Larval fish assemblage structure in the Brazos River was not significantly associated with any of the hydrological variables entered in the CCA; however, in the Trinity River, discharge was significantly associated with larval fish assemblage structure, albeit to a lesser degree than water temperature (discharge, by itself, explained 9% of the variation in the Trinity dataset, and water temperature explained 61%). This difference could be due to the fact that the Trinity experienced higher flows, especially during spring which coincided with spawning by percids and certain species from other families. Centrarchids spawned during summer when water temperatures were high and discharge generally was low. We hypothesize that much like the pattern found in the Brazos, seasonality is the principal mechanism determining larval fish assemblage structure at the family level in the Trinity River. However, species-level surveys across multiple years with varying hydrological conditions would be required to elucidate relationships between spawning activity and hydrology. Unfortunately, the basis for species-level identification of protolarvae is lacking for most Gulf Coast fishes. For the time being, species-level studies of spawning phenology will have to rely on analysis of gonad developmental stages, oocytes and juvenile otoliths to estimate hatch dates (e.g. Durham & Wilde 2006, 2008, 2014). Nonetheless, patterns of protolarval abundance in the Brazos and Trinity rivers reveal strong seasonal patterns and a potential influence of hydrology on certain taxa, providing a foundation for future research on fish population dynamics in Gulf Coast rivers.

Acknowledgments

We thank C. Montana, C. Krabbenhoft, D. Lay, A. Vigneaux, M. Lisbon, S. Angel, C. Rivera, D. Saenz, L. Bower, D. Fitzgerald, A. Medellin, K. Mahavadi, N. Smolensky and D. Kim for assistance with field collections and/or laboratory work. We thank Dr K. Conway for assistance in larval cyprinid identification and L. Kleinsasser for study design and contract assistance.

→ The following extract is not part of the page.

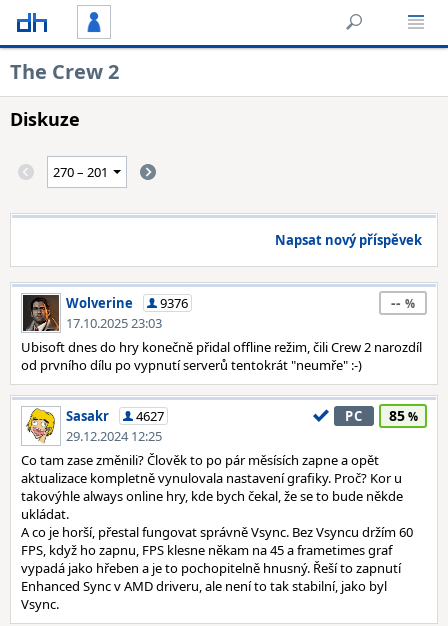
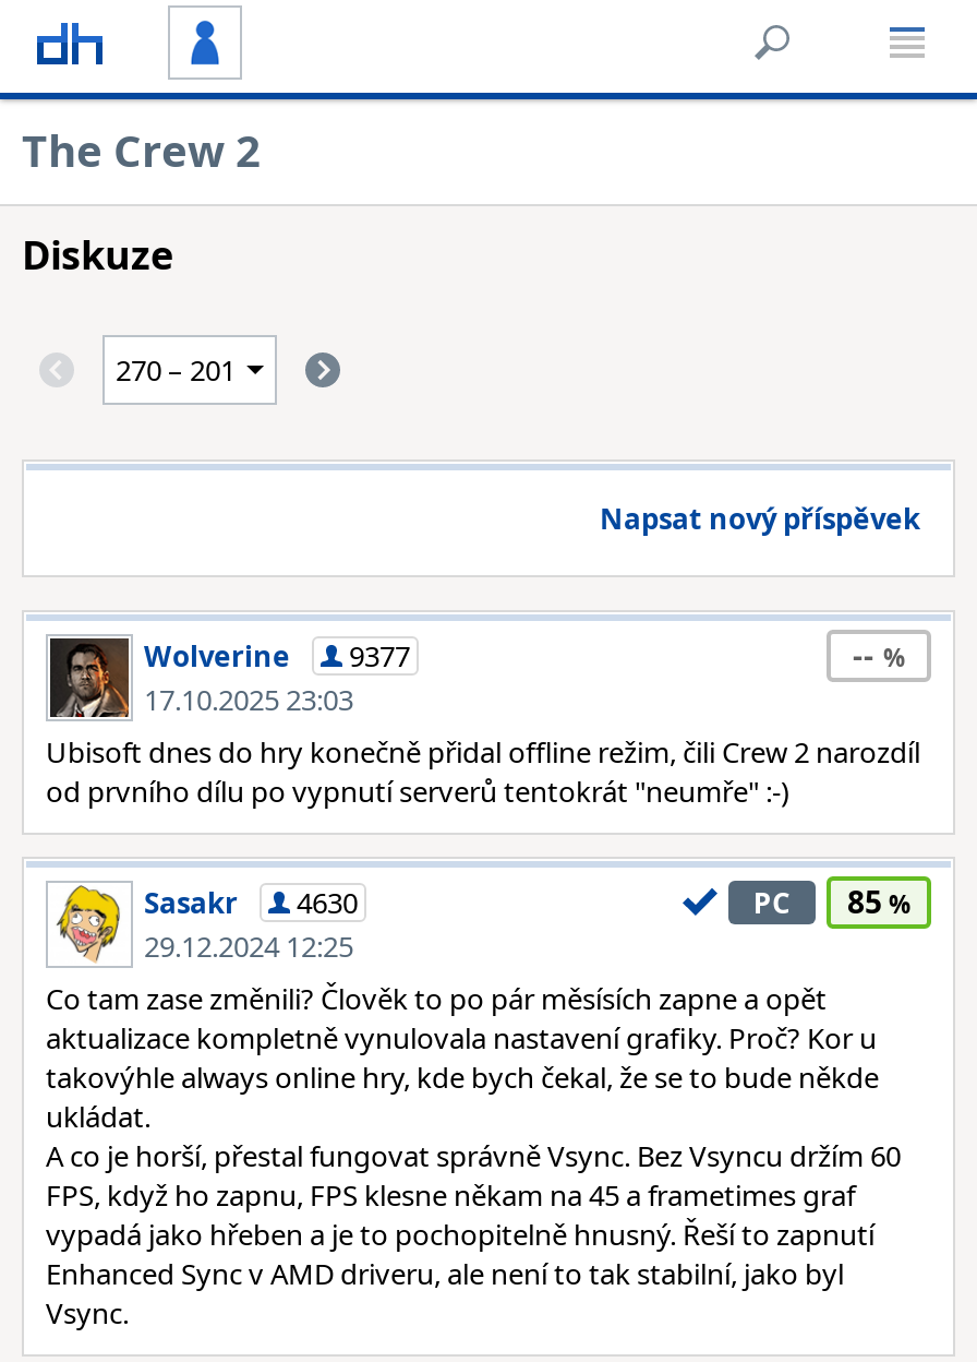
[66,294,188,312] Wolverine 9376 -> [144,636,410,676] Wolverine 9377
[66,407,164,425] Sasakr 4627 -> [144,883,358,922] Sasakr 4630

Partial funding for this project was through the Texas State Wildlife Grants program grant T-60-1 in cooperation with the U.S. Fish and Wildlife Service, Wildlife and Sport Fish Restoration Program. Additional financial support was provided by the Texas Water Resources Institute through a Mills Scholarship.

Disclosure statement

No potential conflict of interest was reported by the authors.

Additional information

Funding

Texas State Wildlife Grant Program in cooperation with the U.S. Fish and Wildlife Service, Wildlife and Sport Fish Restoration Program [grant number T-60-1]; Texas Water Resources Institute through a Mills Scholarship.

Notes on contributors

Anthony W. Rodger

Anthony W. Rodger is currently a stream biologist with the Oklahoma Department of Wildlife Conservation. He received a B.S. in Wildlife and Fisheries Sciences from South Dakota State University in 2013 and a M.S. in Fisheries Sciences from Texas A&M University in 2015. He has broad interests in aquatic, stream fish and community ecology. He currently manages stream fish populations and communities across the state of Oklahoma.

Kevin B. Mayes

Kevin B. Mayes is an aquatic biologist with the Texas Parks and Wildlife Department, Inland Fisheries, River Studies Program. He received a B.S. in Biology from Oklahoma State University in 1987 and a M.S. in Aquatic Biology from Southwest Texas State University in 1991. He currently studies water quality and quantity needs across Texas and coordinates the Department's efforts in the implementation of the Texas Instream Flow Program. He provides technical guidance and expertise in evaluation of native fishes conservation, water development, and hydropower projects.

Kirk O. Winemiller

Kirk O. Winemiller received his PhD from the University of Texas in 1987. He is interested in evolutionary and community ecology, with most research centered on fish trophic ecology, life histories, functional traits and habitat associations, as well as food webs of rivers and estuaries. He currently is researching fish assemblage structure and dynamics in temperate and tropical rivers, and human impacts on hydrology, biodiversity and fisheries.